I'm the kind of girl that can hold it together until she talks to her mama....and then I feel like a little girl who fell off her bike and needs her mama to hold her while she cries and says "The world is not fair!" 

So there I was sitting next to Clint in the wellness center when I made the call. I held it together until she asked "How are you doing?' then I was the little girl who just needed her mommy and I started to cry. I felt so guilty for letting Clint see me. I'm suppose to be strong for him. I know he feels so horrible that his whole family dynamic is changed because of him, I know he feels guilty that he is powerless to change our situation, and me crying I know doesn't help...

I quickly ended the call to shut off the dam that I was holding back. Then I ran to the bathroom and cried. I had a melt down for approximately 1 minute and 47 seconds.  Then I put my big girl panies back on and thought to myself, as I saw bald sick patients....this could be worse.  He could be given a terminal diagnosis with a short time to live. It could be one of our babies who was sick.  I then said a quick prayer to help me hold it together and exited the bathroom....



This I know: Life is precious, live it, love it, and appreciate it

-Your Friend Kamille

2 comments:

  1. I don't know how you do it!! This stupid divorce has me crying every day. Feeling sorry for myself and wondering if I will ever not feel the pain of it all.

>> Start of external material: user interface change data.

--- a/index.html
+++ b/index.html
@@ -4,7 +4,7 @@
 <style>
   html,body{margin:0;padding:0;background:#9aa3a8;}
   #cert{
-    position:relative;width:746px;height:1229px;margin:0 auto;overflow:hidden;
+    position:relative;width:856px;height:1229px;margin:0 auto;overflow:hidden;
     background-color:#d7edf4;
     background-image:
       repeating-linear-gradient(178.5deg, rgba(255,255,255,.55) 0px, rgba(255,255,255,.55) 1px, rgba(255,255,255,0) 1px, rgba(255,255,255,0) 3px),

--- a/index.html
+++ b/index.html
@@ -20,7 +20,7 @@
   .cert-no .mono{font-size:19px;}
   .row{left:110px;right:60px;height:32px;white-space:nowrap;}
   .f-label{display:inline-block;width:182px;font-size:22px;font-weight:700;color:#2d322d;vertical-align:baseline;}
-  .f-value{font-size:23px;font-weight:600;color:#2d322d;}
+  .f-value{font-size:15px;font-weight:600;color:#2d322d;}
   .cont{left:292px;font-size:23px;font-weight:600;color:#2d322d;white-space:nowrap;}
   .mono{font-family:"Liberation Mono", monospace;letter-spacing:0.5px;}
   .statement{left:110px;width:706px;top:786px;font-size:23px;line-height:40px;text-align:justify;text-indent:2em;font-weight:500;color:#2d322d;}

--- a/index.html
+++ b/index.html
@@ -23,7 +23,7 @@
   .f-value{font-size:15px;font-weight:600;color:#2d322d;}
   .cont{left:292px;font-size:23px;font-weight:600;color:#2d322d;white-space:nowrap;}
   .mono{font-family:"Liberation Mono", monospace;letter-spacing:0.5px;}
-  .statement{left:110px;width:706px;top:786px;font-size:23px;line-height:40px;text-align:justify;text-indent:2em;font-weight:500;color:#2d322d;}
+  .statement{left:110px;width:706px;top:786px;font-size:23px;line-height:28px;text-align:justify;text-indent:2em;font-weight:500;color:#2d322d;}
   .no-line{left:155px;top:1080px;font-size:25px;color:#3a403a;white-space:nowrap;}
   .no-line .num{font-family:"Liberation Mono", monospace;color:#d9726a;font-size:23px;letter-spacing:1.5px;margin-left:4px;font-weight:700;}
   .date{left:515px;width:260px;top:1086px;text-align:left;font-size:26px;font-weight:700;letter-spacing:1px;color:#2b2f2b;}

And then I look at you.....I sooo want to be you when I grow up. You and Clint are my hero's. Please know that you can't be strong ALL of the time. That is why your mom is there. That is why your family and friends are there. We want to help....even if it is just to listen to you have a mini break down. Please hug Clint for me. Tell him I said "Hi there handsome" That is how I always greet him when I see him. I know he has been trying to eat healthy so I have not brought him his favorite pudding cake. But I would love to if he wants one. Love you Kamille. You are amazing!!!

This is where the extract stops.